Some manufacturers had already put warning labels on their product packages several weeks before the official deadline (see Araya et al. 2021). To reliably estimate the effects of the warning labels on household utility, we disregard all purchases made from January 2016 to June 2016. We chose six months as an initialization period for the adstock variable, excluding all purchases made from January 2014 to June 2014 in the demand estimation. Moreover, we follow the discrete-choice literature (see, e.g., Dubé, Hitsch, and Rossi 2010; Geyskens, Gielens, and Gijsbrechts 2010) by considering only households that bought cereal at least four times in our data. This leaves us with a total of 1,442 unique households for our estimation sample and a total of 34,297 cereal purchase incidents.
Table 1 summarizes the sample of households used in our demand estimation. Chile is a country with a high level of inequality. In our sample, almost 60% of households have a low socioeconomic status, and the remainder have a lower-middle or upper-middle status. 4 Income is an important criterion for households’ classifications into different socioeconomic groups; in this article, we also refer to households with a low socioeconomic status as “low-income households.”
Description of Household Sample and Characteristics.
Because estimating demand for each individual stockkeeping unit (SKU) is intractable, we aggregate SKUs of the same combination of “brand–subbrand–package size–warning label” into products. Furthermore, not all package sizes can be individually incorporated into our demand model. For instance, we group SKUs of the same product with roughly similar package sizes (e.g., 400 g and 500 g) and aggregate them to two package sizes (medium: 500 g and large: 1,000 g). We also group minor subbrands together as fringe brands to keep the model tractable. The “discrete-choice” assumption seems to be satisfied for breakfast cereal purchases because 91.2% of the cereal purchase trips result in the purchase of a single product. 5
Only two of the four warning labels presented in Figure 1 are applicable to the cereal category during our period of study: (1) high in calories and (2) high in sugar. Moreover, the sugar label only appears in combination with the calories label. This means there are four broad product groups to distinguish: (1) high in calories, (2) high in calories and sugar (hereinafter referred to as products with a calories + sugar label), (3) unlabeled, and (4) outside good. Unlabeled products are products that do not violate the nutrition guidelines. We define “outside good” as households’ shopping trips to one of the six considered grocery retailers where no breakfast cereal item is purchased (similar to, e.g., Bronnenberg, Dubé, and Sanders [2020]). Market share per group is computed based on the number of purchases made by households in our sample. The (unweighted) yearly average prices are computed based on households’ reported transaction prices in the panel and thus include price promotions. We also account for the impact of inflation and express all prices in real terms with regard to the first year of our observation period (2014).

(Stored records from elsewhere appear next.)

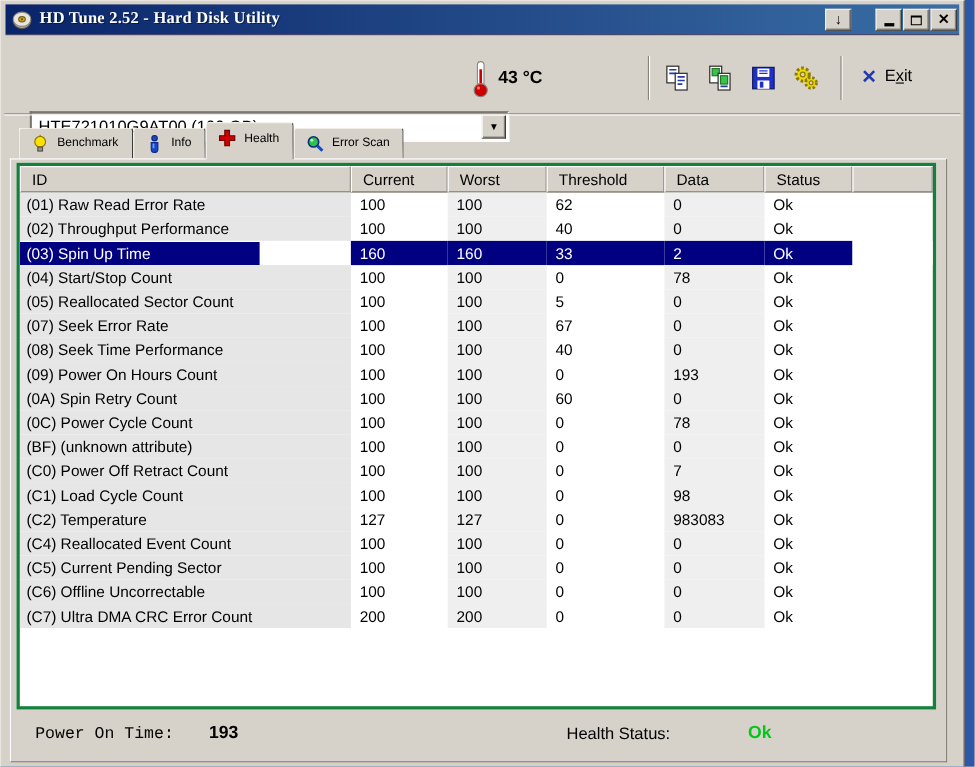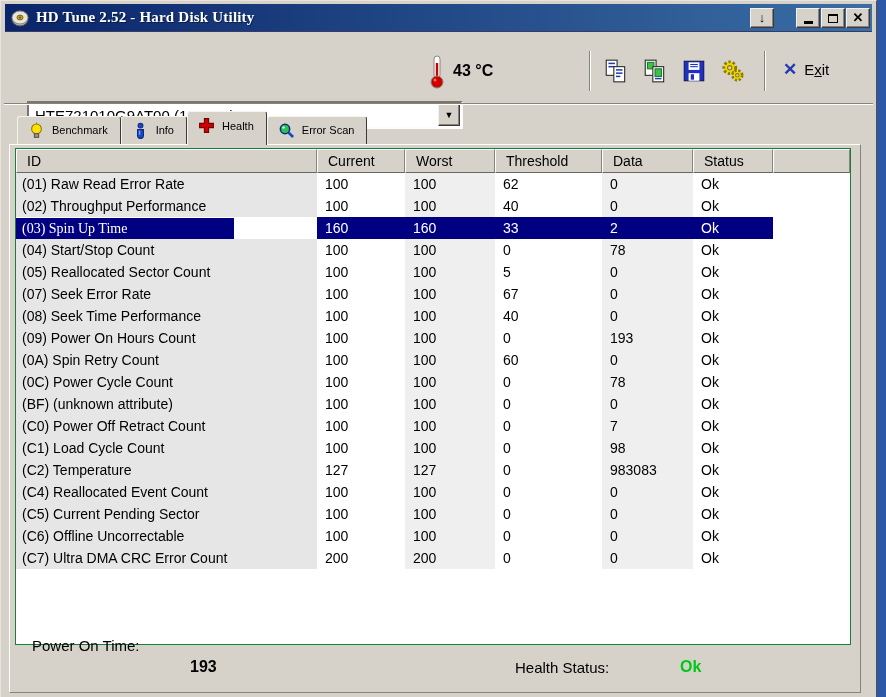--- a/index.html
+++ b/index.html
@@ -89,46 +89,46 @@
   .tabpanel {
     position:absolute; left:8px; top:143px; width:852px; height:549px;
     background:#d6d2ca;
     border-left:1px solid #fff; border-top:1px solid #fff;
     border-right:1px solid #87837b; border-bottom:1px solid #87837b;
   }
 
   
   .listview {
     position:absolute; left:5px; top:3px; width:836px; height:497px;
-    background:#fff; border:1px solid #15803d; overflow:hidden;
+    background:#fff; border:3px solid #15803d; overflow:hidden;
   }
   .lv-grid { display:grid; grid-template-columns:301px 88px 90px 107px 91px 80px auto; }
   .lv-header { height:24px; }
   .lv-hcell {
     background:#d6d2ca; font-size:14px; color:#000;
     border-top:1px solid #fff; border-left:1px solid #fff;
     border-right:1px solid #87837b; border-bottom:1px solid #6b675f;
     display:flex; align-items:center; padding-left:10px; cursor:default;
   }
   .lv-row { height:22px; }
   .lv-cell { font-size:14px; color:#000; display:flex; align-items:center;
     padding-left:8px; white-space:nowrap; overflow:hidden; cursor:default; }
   .col-id { background:#e6e6e6; padding-left:0; }
   .col-worst { background:#efefef; }
   .col-data { background:#efefef; }
   .id-text { display:block; width:218px; line-height:21px; padding-left:6px; }
   .lv-row.selected .lv-cell { background:var(--sel); color:#fff; }
-  .lv-row.selected .col-id { background:#fff;font-family:Liberation Serif, serif; }
+  .lv-row.selected .col-id { background:#fff; }
   .lv-row.selected .col-id .id-text { background:var(--sel); color:#fff; }
   .lv-row.selected .col-filler { background:#fff; }
 
   
   .status-label { position:absolute; font-size:15px; color:#000; }
   .status-value { position:absolute; font-size:16px; font-weight:bold; color:#000; }
-  .pot-label { left:22px; top:492px; }
+  .pot-label { left:22px; top:514px;font-family:Liberation Mono, monospace; }
   .pot-value { left:180px; top:513px; }
   .hs-label  { left:505px; top:514px;text-align:center; }
   .hs-value  { left:670px; top:513px; color:var(--okgreen); }
 </style>
 </head>
 <body style="background: rgb(45, 88, 168);">
 
 <div class="screen">
   <div class="window">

Table 2 summarizes the development of conditional and unconditional market shares over time. For conditional market shares, we consider households’ shopping trips conditional on purchasing in the breakfast cereal category (i.e., without accounting for the outside good). We define conditional market shares as the number of cereal purchases of a given label divided by the total number of cereal purchases. For example, 32.61% of the purchased cereals did not contain a warning label in 2017. For unconditional market shares, we allow for out-of-category substitution and consider all households’ shopping trips to the six largest retailers. We define unconditional market shares as the number of cereal purchases of a given label divided by the total number of shopping trips. For example, in 2017, a cereal without a warning label was purchased in 4.20% of the shopping trips. Comparing conditional market shares before regulation in 2015 and after regulation in 2017, unlabeled cereal products gain market share, whereas the market share of cereal products with a warning label falls. The unconditional market shares show a similar pattern. The shares of labeled cereals drop and the percentage of trips with a cereal purchase decreases after the regulation—as suggested by the increase of market share of the outside good.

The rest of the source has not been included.